## Data for review
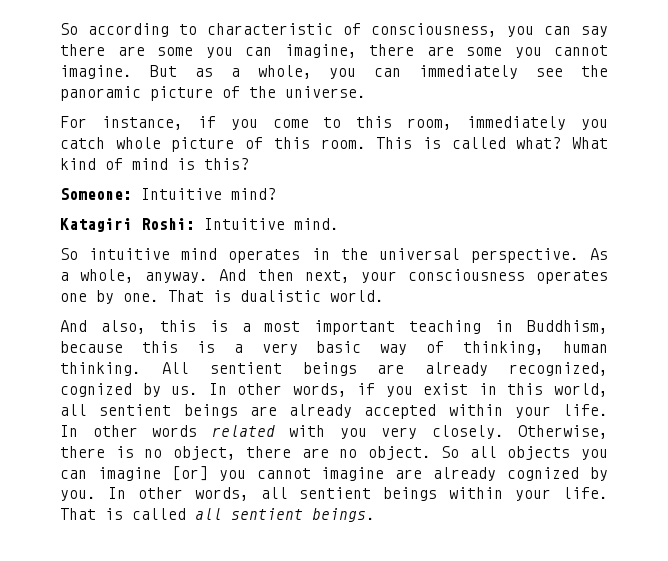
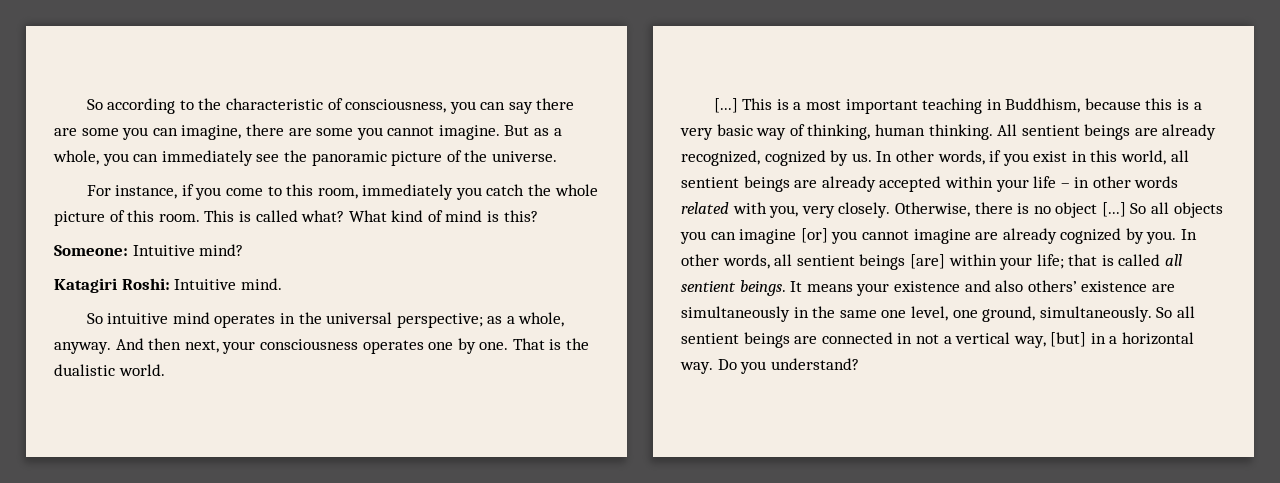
- So according to characteristic of consciousness, you can say there are some you can imagine, there are some you cannot imagine.
+ So according to the characteristic of consciousness, you can say there are some you can imagine, there are some you cannot imagine.
- For instance, if you come to this room, immediately you catch whole picture of this room.
+ For instance, if you come to this room, immediately you catch the whole picture of this room.
- So intuitive mind operates in the universal perspective. As a whole, anyway.
+ So intuitive mind operates in the universal perspective; as a whole, anyway.
- That is dualistic world.
+ That is the dualistic world.
- And also, this is a most important teaching in Buddhism, because this is a very basic way of thinking, human thinking.
+ [...] This is a most important teaching in Buddhism, because this is a very basic way of thinking, human thinking.
- In other words, if you exist in this world, all sentient beings are already accepted within your life. In other words related with you very closely.
+ In other words, if you exist in this world, all sentient beings are already accepted within your life – in other words related with you, very closely.
- Otherwise, there is no object, there are no object.
+ Otherwise, there is no object [...]
- In other words, all sentient beings within your life. That is called all sentient beings.
+ In other words, all sentient beings [are] within your life; that is called all sentient beings.
+ It means your existence and also others’ existence are simultaneously in the same one level, one ground, simultaneously. So all sentient beings are connected in not a vertical way, [but] in a horizontal way. Do you understand?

## What is required
Return, with no change at all, every line in the entries above from the line containing "perspective; as a whole, anyway." through the line containing "[...] This is".

## Your solution
+ So intuitive mind operates in the universal perspective; as a whole, anyway.
- That is dualistic world.
+ That is the dualistic world.
- And also, this is a most important teaching in Buddhism, because this is a very basic way of thinking, human thinking.
+ [...] This is a most important teaching in Buddhism, because this is a very basic way of thinking, human thinking.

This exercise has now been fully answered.